Once we can consider the pandemic over as far as the economic impact is concerned, everything indicates that the worst is clearly behind and that in particular the banks are the entities that benefit the most from what it looks like to be the central scenario for the next few years: growth with some inflation. Economic growth, like all companies exposed to the cycle, is very good for the bank’s income statement. Specifically, more activity logically translates into more income – more mortgages and more commissions – and less arrears. And the rebound in prices too, because the balance is reprized. Most of the bank’s assets are linked to the evolution of interest rates and although central banks are deliberately – and in my right opinion – going behind the curve – it is going to move upwards, dragging also at twelve months. In addition, the slope in the yield curve makes it much easier for the bank to earn money in managing its treasury. And last but not least, banks also benefit at first from the rise in interest rates on liabilities – customer deposits – because they are not passed on to customers in an integrated manner with what that implies. .

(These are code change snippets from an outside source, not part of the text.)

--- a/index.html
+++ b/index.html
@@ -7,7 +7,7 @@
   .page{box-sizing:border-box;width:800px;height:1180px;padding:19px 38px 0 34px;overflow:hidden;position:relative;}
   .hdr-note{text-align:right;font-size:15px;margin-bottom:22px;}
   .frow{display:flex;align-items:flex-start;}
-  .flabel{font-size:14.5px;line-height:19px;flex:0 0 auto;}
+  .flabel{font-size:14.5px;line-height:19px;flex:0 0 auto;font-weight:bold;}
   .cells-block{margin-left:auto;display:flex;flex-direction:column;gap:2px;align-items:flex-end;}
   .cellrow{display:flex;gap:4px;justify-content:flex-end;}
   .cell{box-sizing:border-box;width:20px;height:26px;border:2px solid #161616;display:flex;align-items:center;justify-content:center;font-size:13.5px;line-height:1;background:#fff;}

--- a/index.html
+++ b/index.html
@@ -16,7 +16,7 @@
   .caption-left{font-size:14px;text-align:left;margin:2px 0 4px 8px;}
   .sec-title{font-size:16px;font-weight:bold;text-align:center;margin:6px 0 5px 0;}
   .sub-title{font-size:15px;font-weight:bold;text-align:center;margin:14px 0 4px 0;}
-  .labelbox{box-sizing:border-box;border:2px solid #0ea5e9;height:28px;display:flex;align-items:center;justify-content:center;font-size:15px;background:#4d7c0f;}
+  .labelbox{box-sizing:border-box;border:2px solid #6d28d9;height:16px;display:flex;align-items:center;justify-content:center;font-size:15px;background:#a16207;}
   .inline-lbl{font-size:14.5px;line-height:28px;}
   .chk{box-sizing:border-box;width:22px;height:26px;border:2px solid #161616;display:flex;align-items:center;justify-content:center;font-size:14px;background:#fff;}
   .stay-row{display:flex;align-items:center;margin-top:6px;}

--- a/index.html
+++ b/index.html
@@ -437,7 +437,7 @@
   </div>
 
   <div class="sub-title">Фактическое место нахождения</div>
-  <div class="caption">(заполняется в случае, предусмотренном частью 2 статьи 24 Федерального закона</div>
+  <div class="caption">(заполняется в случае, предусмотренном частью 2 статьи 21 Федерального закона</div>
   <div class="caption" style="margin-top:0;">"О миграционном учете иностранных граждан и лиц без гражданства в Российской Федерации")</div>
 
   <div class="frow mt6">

This being the case, and taking into account the very attractive valuations at which banks are still trading even though they have recovered part of the fall from lows, banks should continue to do well on the stock market. A first flying goal could be the level at which US retail banks or retailers are, which are highly assimilable. Today they are trading at twice the multiple of Europeans – this, as Josep Prats has explained to you, is not something exclusive to Spanish banks. The drivers are already working and now it’s time to get carried away.

Looking further ahead, it would be necessary to assess the risks of technological disruption that are undoubtedly there. However, unlike other industries, the strong regulation of the sector works in its favor and makes it less attractive to outside players. So far we have seen how banks have been adapting to technological changes and incorporating those fintech companies that have contributed something to their value chains.

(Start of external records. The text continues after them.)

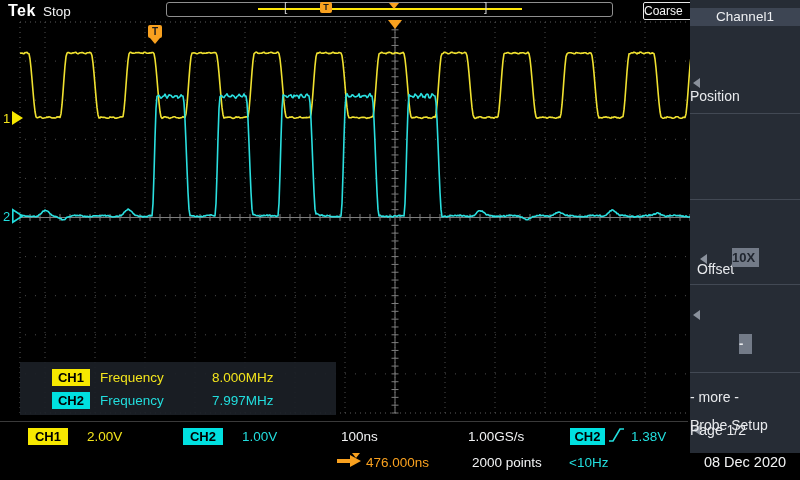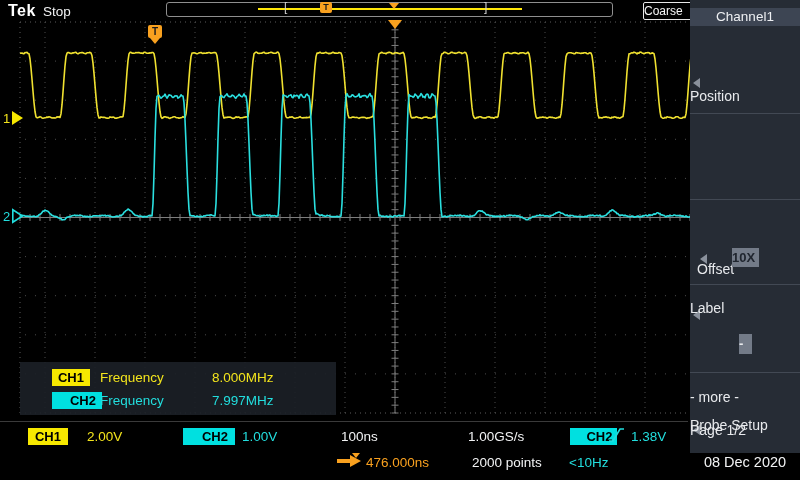--- a/index.html
+++ b/index.html
@@ -266,7 +266,6 @@
 
     <div class="abs" style="left:0;top:285px;width:110px;height:87px;">
       <div class="abs sb-arrow" style="top:25px;"></div>
-      <div class="abs sb-label" style="top:15px;">Label</div>
       <div class="abs sb-val" style="left:49px;top:49px;width:13px;height:20px;font-size:13px;line-height:20px;color:#e9ebee;">-</div>
     </div>
     <div class="abs sb-div" style="top:372px;"></div>

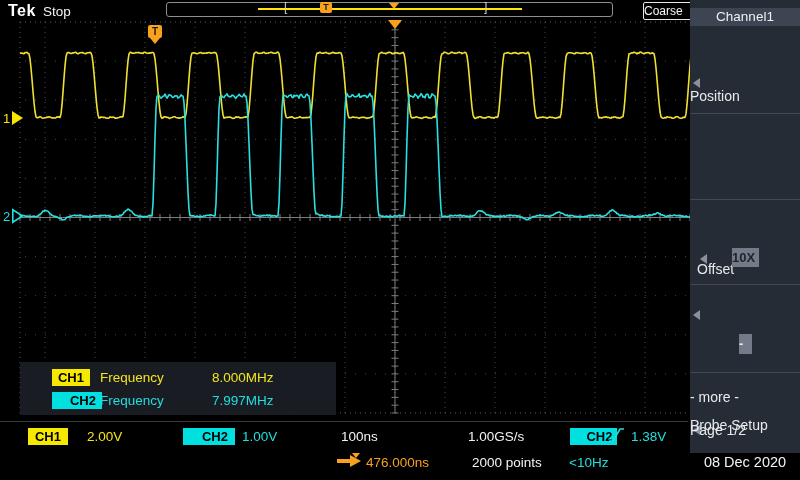--- a/index.html
+++ b/index.html
@@ -38,7 +38,7 @@
   .meas{left:20px;top:362px;width:316px;height:53px;background:rgba(28,32,39,0.9);}
   .badge{height:17px;font-size:13px;font-weight:700;color:#000;text-align:center;line-height:17px;}
   .b-yel{background:#f7e800;}
-  .b-cyn{background:#00e0e0;padding-left:12px;}
+  .b-cyn{background:#00e0e0;}
   .c-yel{color:#f3e41c;}
   .c-cyn{color:#22dede;}
   .c-org{color:#f9a11f;}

The update that Minister Escrivá makes on the evolution of employment in the middle of the month always goes unnoticed. The evolution of social security affiliation with the detail with which it is known -type of activity, province,… .- added to the evolution of the number of people under the umbrella of the temporary employment protection scheme provides very valuable information that then each one can interpret as they want. But however we want to read it, there is little doubt that it is probably the best thermometer on economic evolution.

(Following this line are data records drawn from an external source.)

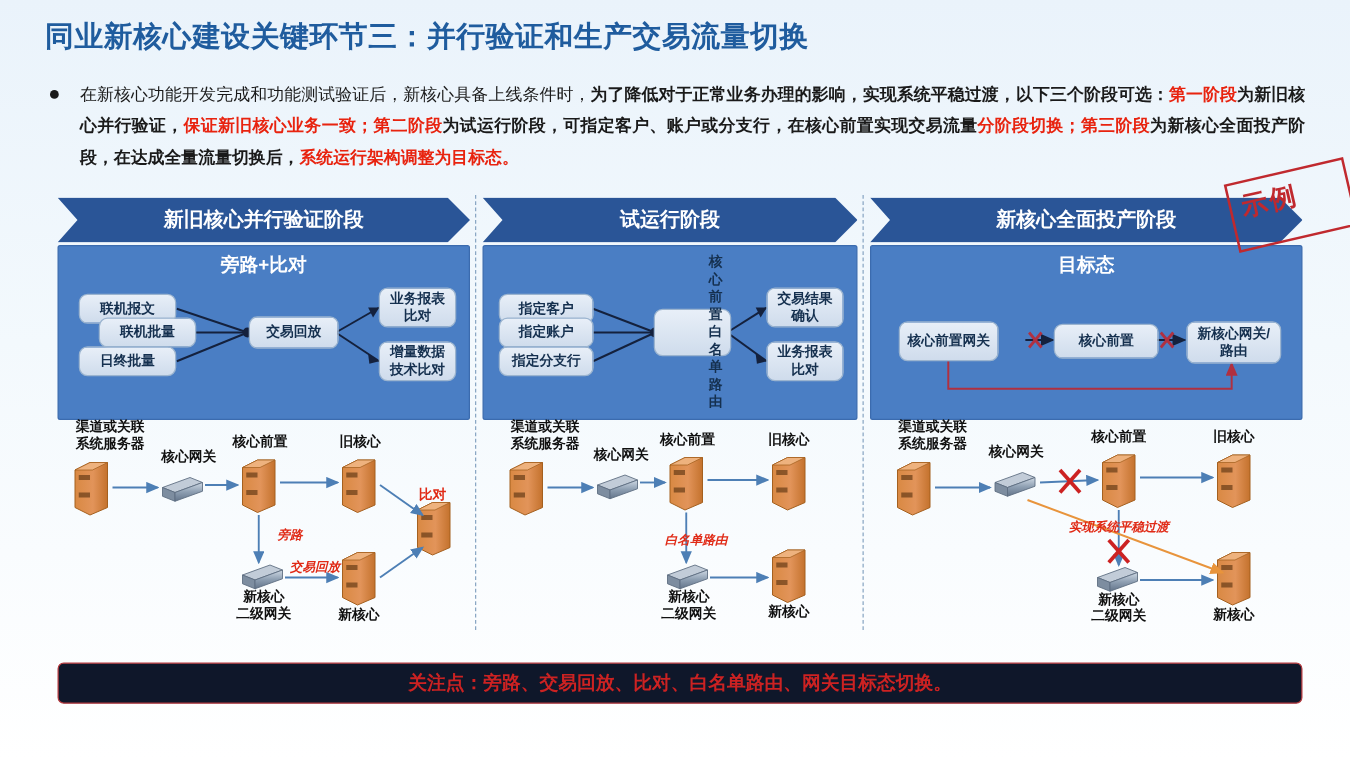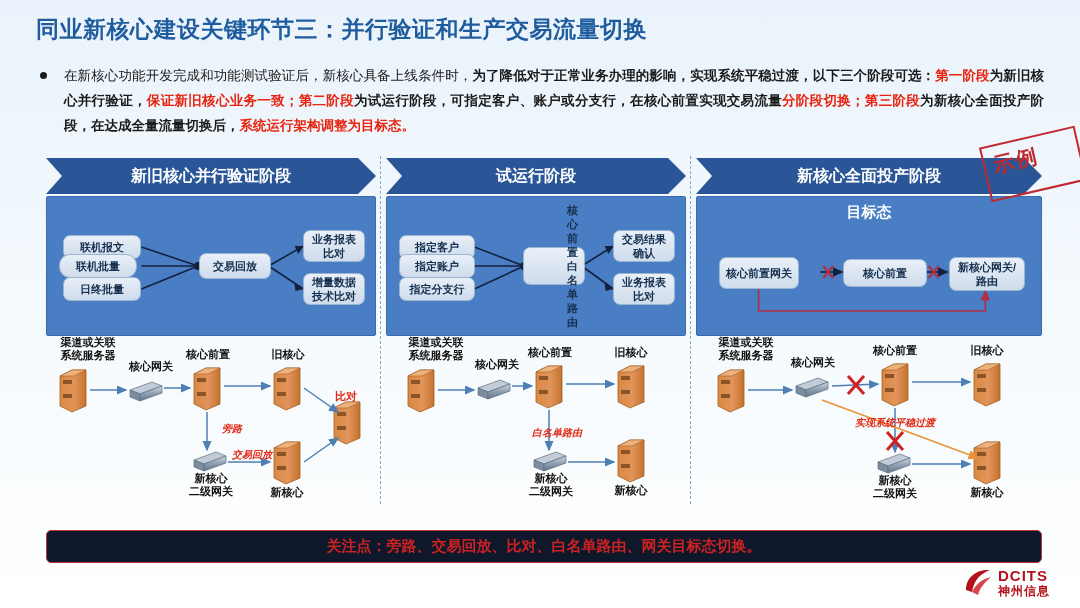--- a/index.html
+++ b/index.html
@@ -140,6 +140,7 @@
 
     <div class="col c1">
       <div class="flowbox">
+        <div class="flowbox-title">旁路+比对</div>
         <svg class="flowsvg" viewBox="0 0 330 138" preserveAspectRatio="none">
           <g stroke="#14213d" stroke-width="1.6" fill="none">
             <path d="M95,50 L152,69"></path>

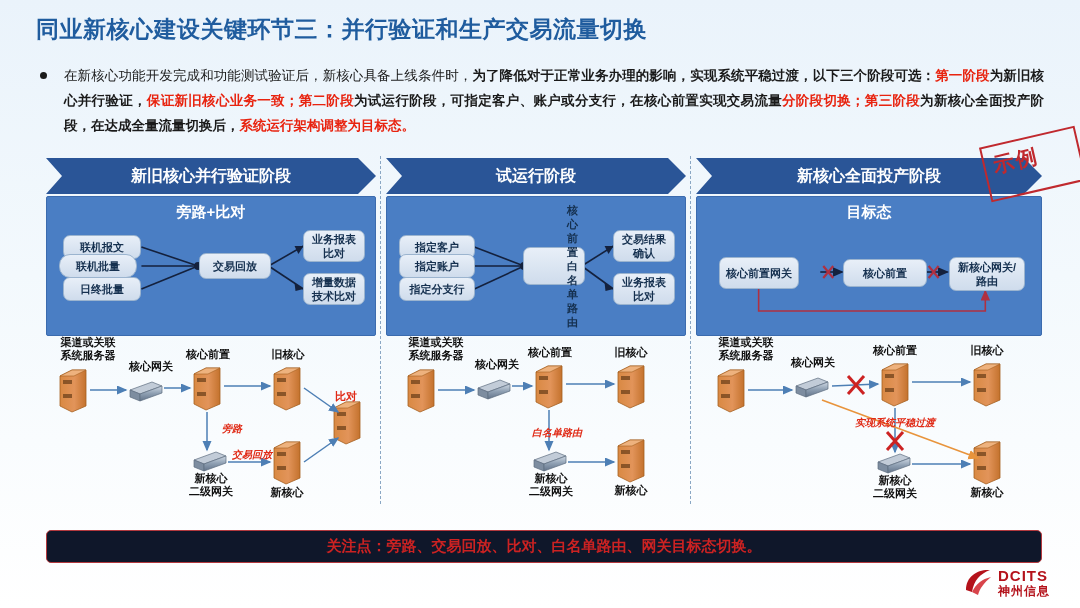--- a/index.html
+++ b/index.html
@@ -154,7 +154,7 @@
           <polygon points="258,92 249,86 250,94" fill="#14213d"></polygon>
         </svg>
         <div class="node" style="left:16px;top:38px;width:78px;height:24px;text-align:right;">联机报文</div>
-        <div class="node" style="left:12px;top:57px;width:78px;height:24px;border-radius:11px;">联机批量</div>
+        <div class="node" style="left:32px;top:57px;width:78px;height:24px;">联机批量</div>
         <div class="node" style="left:16px;top:80px;width:78px;height:24px;">日终批量</div>
         <div class="node" style="left:152px;top:56px;width:72px;height:26px;">交易回放</div>
         <div class="node" style="left:256px;top:33px;width:62px;height:32px;">业务报表比对</div>

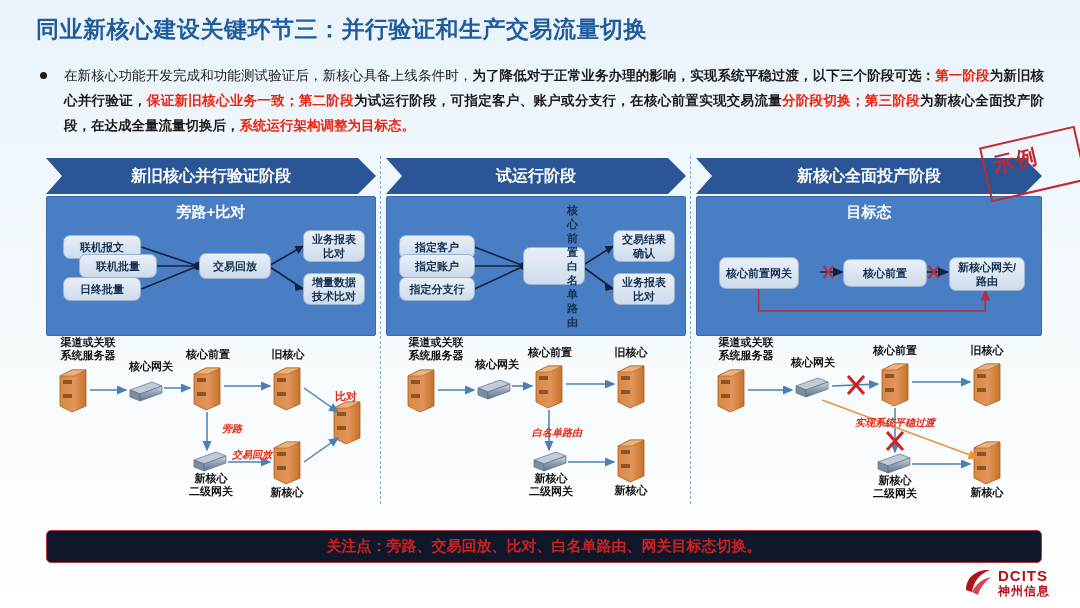--- a/index.html
+++ b/index.html
@@ -434,14 +434,6 @@
 
   <div class="footer-note">关注点：旁路、交易回放、比对、白名单路由、网关目标态切换。</div>
 
-  <div class="logo">
-    <svg width="34" height="34" viewBox="0 0 34 34">
-      <path d="M4,24 C4,10 16,3 28,4 C18,8 12,14 10,26 Z" fill="#b4121b"></path>
-      <path d="M10,26 C14,18 20,13 29,11 C22,17 18,22 16,29 Z" fill="#d8444b"></path>
-    </svg>
-    <div class="logo-en">DCITS</div>
-    <div class="logo-cn">神州信息</div>
-  </div>
 
 </div>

With the data that we learned a week ago, the number of social security affiliates is clearly above pre-pandemic levels, even taking into account the people who are still under the ERTE. In fact, as the minister commented, there has been some daily reading in recent weeks that has set a historical record above 19,700,000 people contributing to social security. The photo is completed by the evolution of the number of workers at ERTE, which continues to decline

Everything indicates that the growth data for the third quarter will be very good. This does not mean that the Spanish economy does not have problems. Nor that it is not going to be one of the economies that later to return to the starting box although this return is at a speed never seen before. This is a photo of the current situation in which several things add up. Economic reopening, high propensity to consume due to the desire to make up for lost time, monetary and fiscal policies to everything they give,…. Beyond what we cannot control – the evolution of the epidemic or the price of oil, to mention two – future growth also depends on what the government can do (or not do). It is very important that the perception of regulatory risk is reduced. The skidding of recent weeks – electricity and housing – does not constitute a good precedent. Let’s see what happens with the detail of the labor reform that we will not take long to know. You have to remember what it costs to win but how quickly you lose, the reputation I mean. And trust is a very valuable intangible that makes the difference in how the trust of consumers and companies can evolve in the future.